> _Provided material_
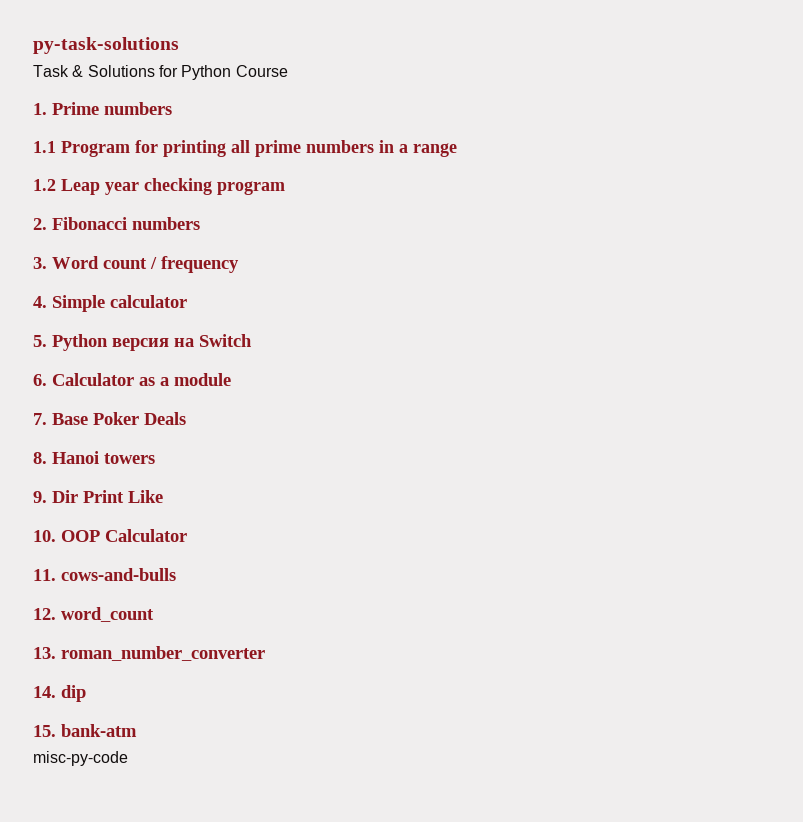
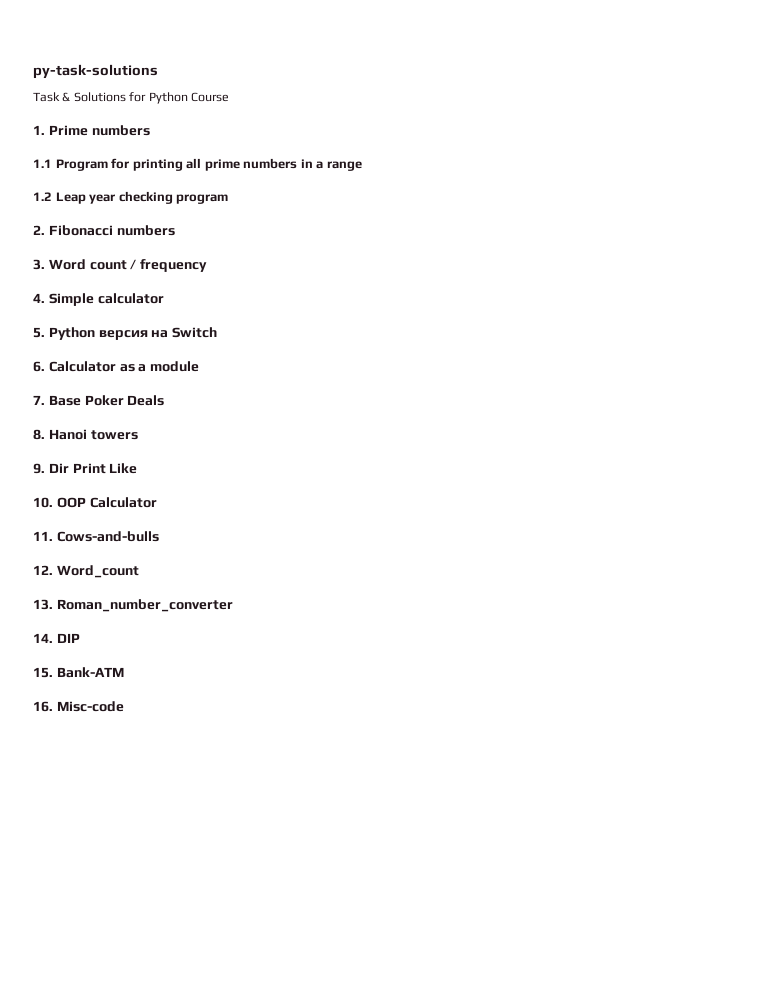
[61,568,176,581] cows-and-bulls -> [56,531,159,542] Cows-and-bulls
[61,607,154,622] word_count -> [56,565,139,578] Word_count
[61,646,265,661] roman_number_converter -> [56,599,233,612] Roman_number_converter
[61,685,86,702] dip -> [56,633,80,643] DIP
[61,724,137,737] [33,751,128,766] bank-atm // misc-py-code -> [56,667,124,678] [33,701,124,712] Bank-ATM // 16. Misc-code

> _Task directions_
Look above for the line containing "[61,685,86,702] dip -> [56,633,80,643] DIP"; reproduce it and every line after it through the end of the material, exactly, and nothing else.

> _Reply_
[61,685,86,702] dip -> [56,633,80,643] DIP
[61,724,137,737] [33,751,128,766] bank-atm // misc-py-code -> [56,667,124,678] [33,701,124,712] Bank-ATM // 16. Misc-code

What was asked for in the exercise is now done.